Next release date? #183

al42and · 2024-09-04T11:18:29Z

al42and
Sep 4, 2024

Hi! Do you have a timeline for the next VkFFT release? Would like to see how it matches up with GROMACS release timings to decide which version to bundle. 1377057 would be nice to have :)

DTolm · 2024-09-04T11:46:07Z

DTolm
Sep 4, 2024
Maintainer

Hello, I think I will merge the current state of the develop branch (with some changes to the test suite and not the library) this month as all the other features require more time to implement. Have you tested this optimization to be useful for GROMACS? It only affects big systems and I am not sure if it has much impact on MI300 (due to it having L3 cache).

0 replies

al42and · 2024-09-04T12:21:30Z

al42and
Sep 4, 2024
Author

I think I will merge the current state of the develop branch (with some changes to the test suite and not the library) this month as all the other features require more time to implement.

Great!

Have you tested this optimization to be useful for GROMACS? It only affects big systems and I am not sure if it has much impact on MI300 (due to it having L3 cache).

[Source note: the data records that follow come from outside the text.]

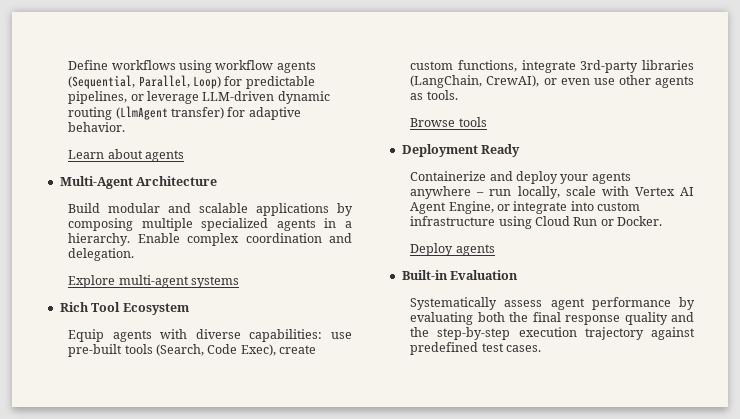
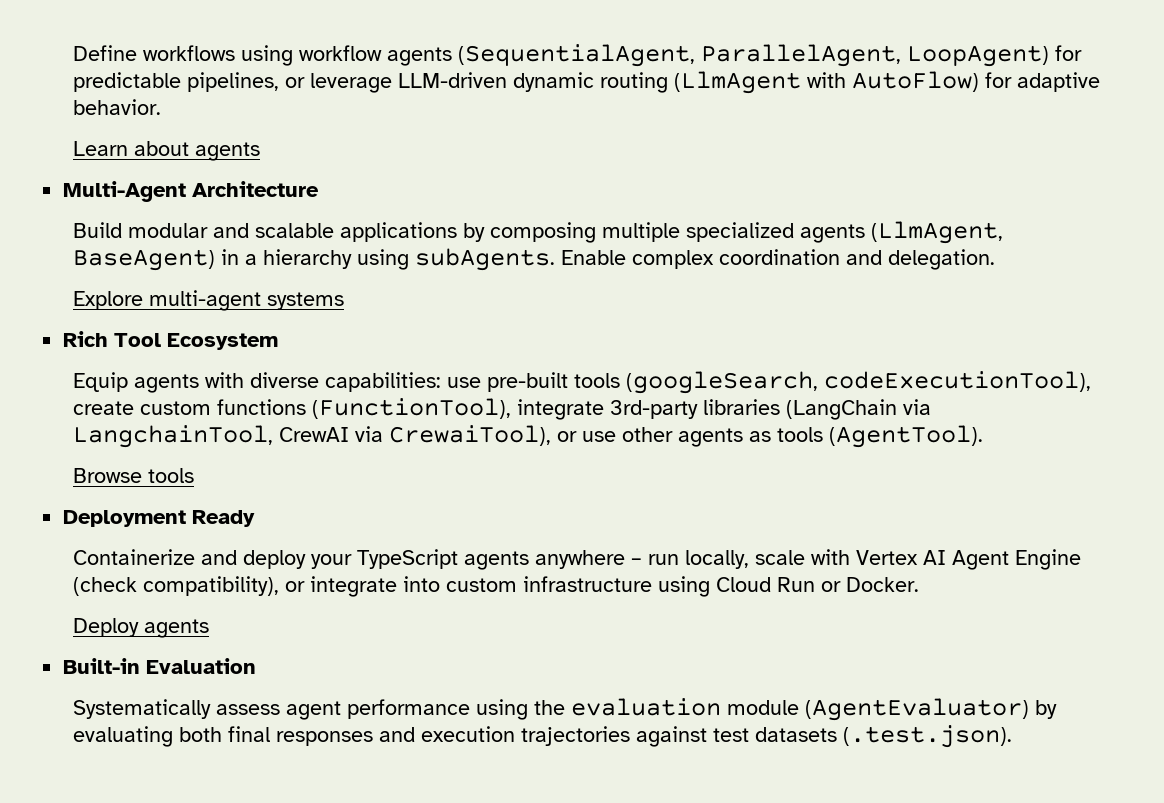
- Define workflows using workflow agents (Sequential, Parallel, Loop) for predictable pipelines, or leverage LLM-driven dynamic routing (LlmAgent transfer) for adaptive behavior.
+ Define workflows using workflow agents (SequentialAgent, ParallelAgent, LoopAgent) for predictable pipelines, or leverage LLM-driven dynamic routing (LlmAgent with AutoFlow) for adaptive behavior.
- Build modular and scalable applications by composing multiple specialized agents in a hierarchy.
+ Build modular and scalable applications by composing multiple specialized agents (LlmAgent, BaseAgent) in a hierarchy using subAgents.
- Equip agents with diverse capabilities: use pre-built tools (Search, Code Exec), create custom functions, integrate 3rd-party libraries (LangChain, CrewAI), or even use other agents as tools.
+ Equip agents with diverse capabilities: use pre-built tools (googleSearch, codeExecutionTool), create custom functions (FunctionTool), integrate 3rd-party libraries (LangChain via LangchainTool, CrewAI via CrewaiTool), or use other agents as tools (AgentTool).
- Containerize and deploy your agents anywhere – run locally, scale with Vertex AI Agent Engine, or integrate into custom infrastructure using Cloud Run or Docker.
+ Containerize and deploy your TypeScript agents anywhere – run locally, scale with Vertex AI Agent Engine (check compatibility), or integrate into custom infrastructure using Cloud Run or Docker.
- Systematically assess agent performance by evaluating both the final response quality and the step-by-step execution trajectory against predefined test cases.
+ Systematically assess agent performance using the evaluation module (AgentEvaluator) by evaluating both final responses and execution trajectories against test datasets (.test.json).

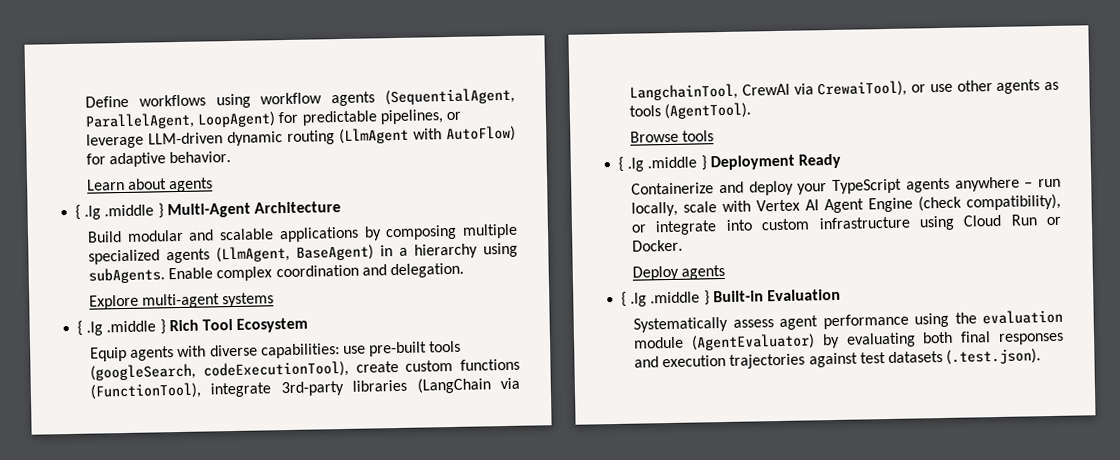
- Multi-Agent Architecture
+ { .lg .middle } Multi-Agent Architecture
- Rich Tool Ecosystem
+ { .lg .middle } Rich Tool Ecosystem
- Deployment Ready
+ { .lg .middle } Deployment Ready
- Built-in Evaluation
+ { .lg .middle } Built-in Evaluation

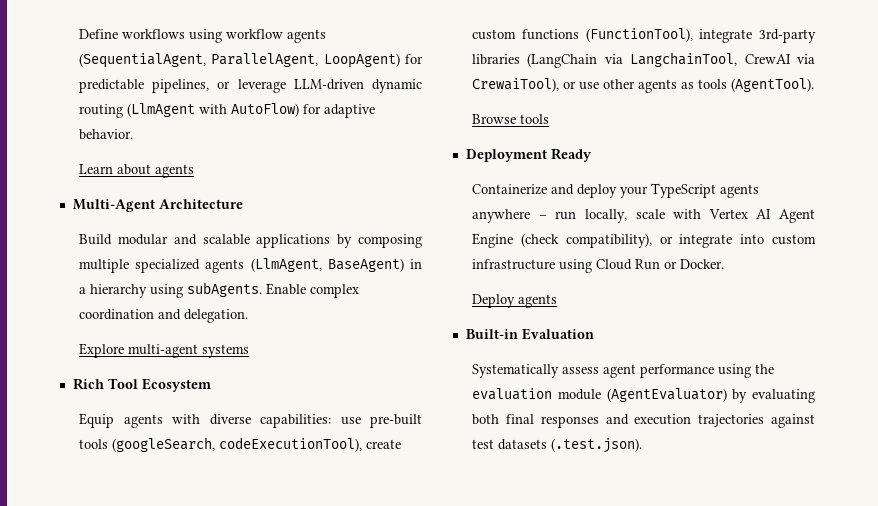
- { .lg .middle } Multi-Agent Architecture
+ Multi-Agent Architecture
- { .lg .middle } Rich Tool Ecosystem
+ Rich Tool Ecosystem
- { .lg .middle } Deployment Ready
+ Deployment Ready
- { .lg .middle } Built-in Evaluation
+ Built-in Evaluation

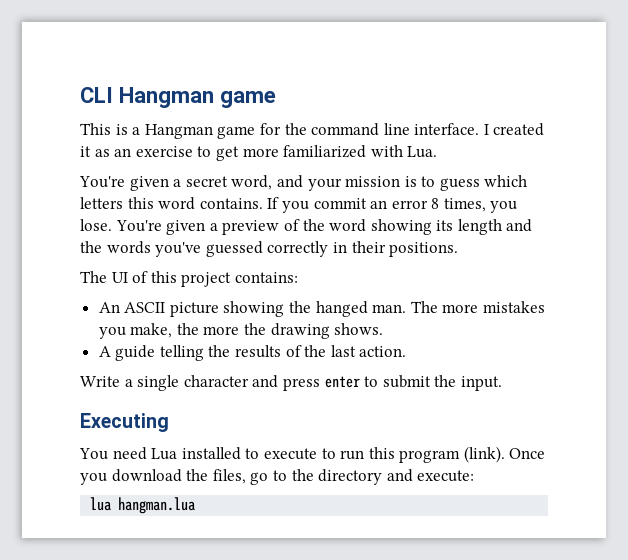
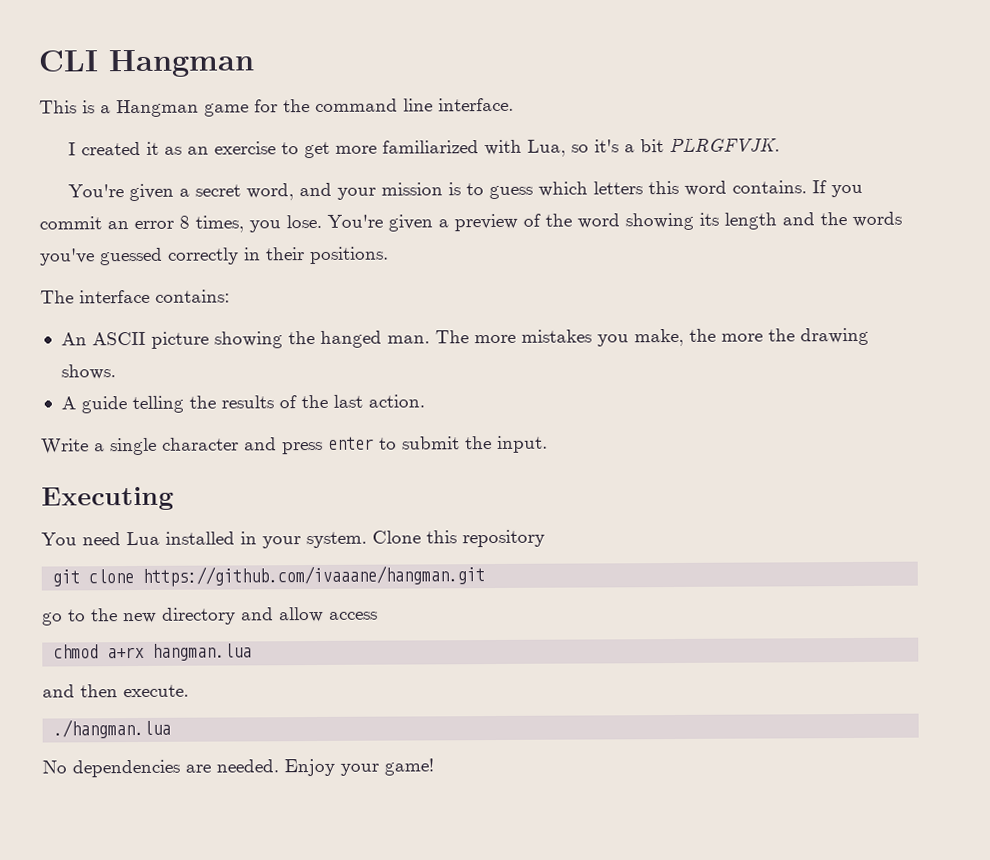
- CLI Hangman game
+ CLI Hangman
- This is a Hangman game for the command line interface. I created it as an exercise to get more familiarized with Lua.
+ This is a Hangman game for the command line interface.
+ I created it as an exercise to get more familiarized with Lua, so it's a bit PLRGFVJK.
- The UI of this project contains:
+ The interface contains:
- You need Lua installed to execute to run this program (link). Once you download the files, go to the directory and execute:
- lua hangman.lua
+ You need Lua installed in your system. Clone this repository
+ git clone https://github.com/ivaaane/hangman.git
+ go to the new directory and allow access
+ chmod a+rx hangman.lua
+ and then execute.
+ ./hangman.lua
+ No dependencies are needed. Enjoy your game!

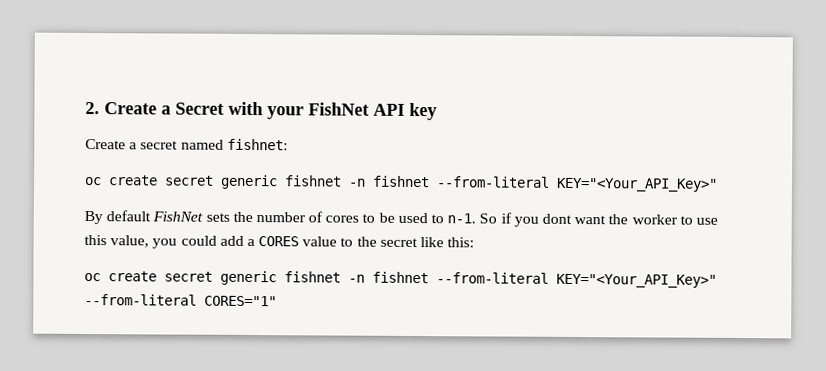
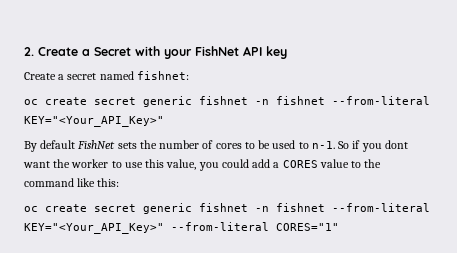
- So if you dont want the worker to use this value, you could add a CORES value to the secret like this:
+ So if you dont want the worker to use this value, you could add a CORES value to the command like this:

A quick benchmark on MI250X has shown speed-up up to ~7% in FFT time (primarily for small systems 🤔; will need to looks more into that). Don't have MI300 to try.

0 replies

DTolm · 2024-09-04T13:06:03Z

DTolm
Sep 4, 2024
Maintainer

The improvement may also be due to another commit: daf09d3 where radix kernels were slightly optimized. The padding mentioned in the AMD commit by default is enabled for systems with all dimension sizes multiplied being more than 2097152.

0 replies

DTolm · 2024-09-23T14:55:19Z

DTolm
Sep 23, 2024
Maintainer

Hello,

I have implemented a new register assignment logic and a set of optimizations to generated kernels that improved performance quite a bit (especially on Nvidia). I think it may be interesting to run GROMACS with VkFFT on Nvidia hardware to compare these optimizations to cuFFT. Sorry for the delay with the release, I wanted these improvements to be in it.

Best regards,
Dmitrii

8 replies

DTolm Oct 10, 2024
Maintainer

From profiling, I now understood that the kernel times in the table are averaged per axis as well, so if we assume that one FFT takes 3x the kernel time, we get bandwidth of 4070Ti ~500GB/s, which seems correct. Sorry for the confusion.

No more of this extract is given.